- Genre: Medical drama
- Written by: Neil McKay
- Directed by: Peter Kosminsky
- Starring: Tim Pigott-Smith Madhav Sharma Aden Gillett Emma Cunniffe Andy Snowden Kate Redshaw Adie Allen Gillian Bevan Roger Brierley
- Composer: Debbie Wiseman
- Country of origin: United Kingdom
- Original language: English

Production
- Executive producers: Michele Buck Tim Vaughan
- Producer: Helga Dowie
- Cinematography: David Higgs
- Editor: Chris Ridsdale
- Running time: 90 minutes
- Production companies: United Television Stonehenge Films

Original release
- Network: Channel 4
- Release: 1 October 2000

= Innocents (film) =

Innocents is a British television medical drama film, written by Neil McKay and directed by Peter Kosminsky, first broadcast on Channel 4 on 1 October 2000 as part of Channel 4's Doctors on Trial season. The film, based upon the Bristol heart scandal of the 1980s and 1990s, stars Tim Pigott-Smith as James Wisheart and Madhav Sharma as Janarda Dhasmana, who whilst working together to perform 33 arterial-switch operations incurred a mortality rate of 66% among patients under a month old, and 43% among those over a month old. Aden Gillett co-stars as Steve Bolsin, the whistleblower whose testimony first brought the scandal to public attention.

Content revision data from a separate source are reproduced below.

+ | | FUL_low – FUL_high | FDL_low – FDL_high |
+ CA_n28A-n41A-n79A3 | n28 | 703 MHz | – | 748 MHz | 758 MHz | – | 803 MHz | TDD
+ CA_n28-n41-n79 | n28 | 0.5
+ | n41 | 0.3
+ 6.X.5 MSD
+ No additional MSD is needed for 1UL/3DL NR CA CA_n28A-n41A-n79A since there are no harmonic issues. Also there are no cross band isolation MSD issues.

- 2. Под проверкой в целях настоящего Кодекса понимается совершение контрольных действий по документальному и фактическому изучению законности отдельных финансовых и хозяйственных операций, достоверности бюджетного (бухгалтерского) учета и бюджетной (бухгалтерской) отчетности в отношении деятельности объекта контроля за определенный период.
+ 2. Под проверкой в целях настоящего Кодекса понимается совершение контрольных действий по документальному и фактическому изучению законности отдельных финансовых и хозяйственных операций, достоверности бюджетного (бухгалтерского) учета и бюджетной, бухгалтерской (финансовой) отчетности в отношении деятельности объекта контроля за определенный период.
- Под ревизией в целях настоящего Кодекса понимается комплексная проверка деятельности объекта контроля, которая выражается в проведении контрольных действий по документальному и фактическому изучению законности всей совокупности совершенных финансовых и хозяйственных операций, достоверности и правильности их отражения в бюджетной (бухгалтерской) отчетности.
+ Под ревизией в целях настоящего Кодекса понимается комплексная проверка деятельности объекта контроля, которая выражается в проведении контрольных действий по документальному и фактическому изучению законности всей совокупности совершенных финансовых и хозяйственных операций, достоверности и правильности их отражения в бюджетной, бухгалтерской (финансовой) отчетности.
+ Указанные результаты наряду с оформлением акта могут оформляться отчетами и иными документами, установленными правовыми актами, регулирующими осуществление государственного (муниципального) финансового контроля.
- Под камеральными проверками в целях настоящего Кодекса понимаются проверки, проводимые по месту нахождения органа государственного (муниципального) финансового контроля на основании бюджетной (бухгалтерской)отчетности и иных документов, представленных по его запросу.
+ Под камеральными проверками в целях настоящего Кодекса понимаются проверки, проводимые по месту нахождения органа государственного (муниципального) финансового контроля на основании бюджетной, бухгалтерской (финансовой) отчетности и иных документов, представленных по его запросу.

The film broadcast in the United States as part of PBS' Masterpiece Theatre strand on 6 May 2002. The New York Times' review of the film commented that "Neil McKay's script captures the intelligent persuasiveness of the surgeons and the twisted rationales employed by fairly good people doing bad things. Obviously there is no shortage of human drama in this story, and the scenes of parents reacting to news about their babies are almost painfully real. Eventually the confused drama within the infirmary becomes gripping, too." The film was nominated for an international Emmy Award in 2001.

==Cast==
- Tim Pigott-Smith as James Wisheart
- Madhav Sharma as Janardan Dhasmana
- Aden Gillett as Steve Bolsin
- Emma Cunniffe as Sharon Peacock
- Andy Snowden as Daryl Peacock
- Kate Redshaw as Julie Johnson
- Adie Allen as Helen Rickard
- Gillian Bevan as Alison Hayes
- Roger Brierley as Dr. John Roylance
- Silas Carson as Ash Pawade
- Oliver Cotton as Mike Angelini
- Jonathan Cullen as Dr. Rob Martin
- Glyn Grimstead as Trevor Jones
- Joanne Howarth as Rosemary Jones
- Allin Kempthorne as Paul Bradley
- Dawn McDaniel as Kay Armstrong
- Darren Morfitt as William Booth
- Pooky Quesnel as Michaela Willis
- Darren Strange as Steve Johnson

==Reception==
The film received mixed responses. Phil Hall from Film Threat gave the film a 2.5 out of 5, calling it "[s]evere miscasting ruins what could have been a new indie classic".